═════ EXCERPTED DATA

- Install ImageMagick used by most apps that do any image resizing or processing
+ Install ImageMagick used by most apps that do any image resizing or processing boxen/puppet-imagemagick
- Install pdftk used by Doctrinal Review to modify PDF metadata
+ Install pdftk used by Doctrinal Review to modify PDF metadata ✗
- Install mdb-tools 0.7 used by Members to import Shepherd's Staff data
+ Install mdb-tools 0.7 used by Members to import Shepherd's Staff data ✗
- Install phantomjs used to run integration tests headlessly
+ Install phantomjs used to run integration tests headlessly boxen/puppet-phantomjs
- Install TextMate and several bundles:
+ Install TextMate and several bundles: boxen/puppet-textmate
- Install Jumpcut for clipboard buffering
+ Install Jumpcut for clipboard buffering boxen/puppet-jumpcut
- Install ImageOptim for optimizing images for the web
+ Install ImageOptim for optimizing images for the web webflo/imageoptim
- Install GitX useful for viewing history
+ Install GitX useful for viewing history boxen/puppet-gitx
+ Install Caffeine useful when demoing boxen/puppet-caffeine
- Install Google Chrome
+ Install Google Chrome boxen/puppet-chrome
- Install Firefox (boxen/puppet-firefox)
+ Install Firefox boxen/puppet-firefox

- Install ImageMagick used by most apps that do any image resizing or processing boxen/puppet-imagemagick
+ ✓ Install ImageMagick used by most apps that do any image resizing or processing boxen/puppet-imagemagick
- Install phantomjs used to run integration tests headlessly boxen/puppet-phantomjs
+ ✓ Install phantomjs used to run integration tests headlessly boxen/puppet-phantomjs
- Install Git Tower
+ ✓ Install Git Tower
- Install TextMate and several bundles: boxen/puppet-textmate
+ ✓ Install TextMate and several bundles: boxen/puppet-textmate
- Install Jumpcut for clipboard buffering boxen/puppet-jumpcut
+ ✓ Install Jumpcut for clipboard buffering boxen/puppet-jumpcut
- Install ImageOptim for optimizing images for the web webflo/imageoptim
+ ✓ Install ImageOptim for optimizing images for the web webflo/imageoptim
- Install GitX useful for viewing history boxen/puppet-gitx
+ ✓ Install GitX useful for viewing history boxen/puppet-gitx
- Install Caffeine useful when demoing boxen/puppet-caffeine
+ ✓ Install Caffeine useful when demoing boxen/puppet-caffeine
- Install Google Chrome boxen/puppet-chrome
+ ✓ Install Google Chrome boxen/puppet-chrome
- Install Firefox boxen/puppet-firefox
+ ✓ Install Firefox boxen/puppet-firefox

══════════

Whenever a line above has the word "buffering" in it, copy that line.

- Install Jumpcut for clipboard buffering
+ Install Jumpcut for clipboard buffering boxen/puppet-jumpcut
- Install Jumpcut for clipboard buffering boxen/puppet-jumpcut
+ ✓ Install Jumpcut for clipboard buffering boxen/puppet-jumpcut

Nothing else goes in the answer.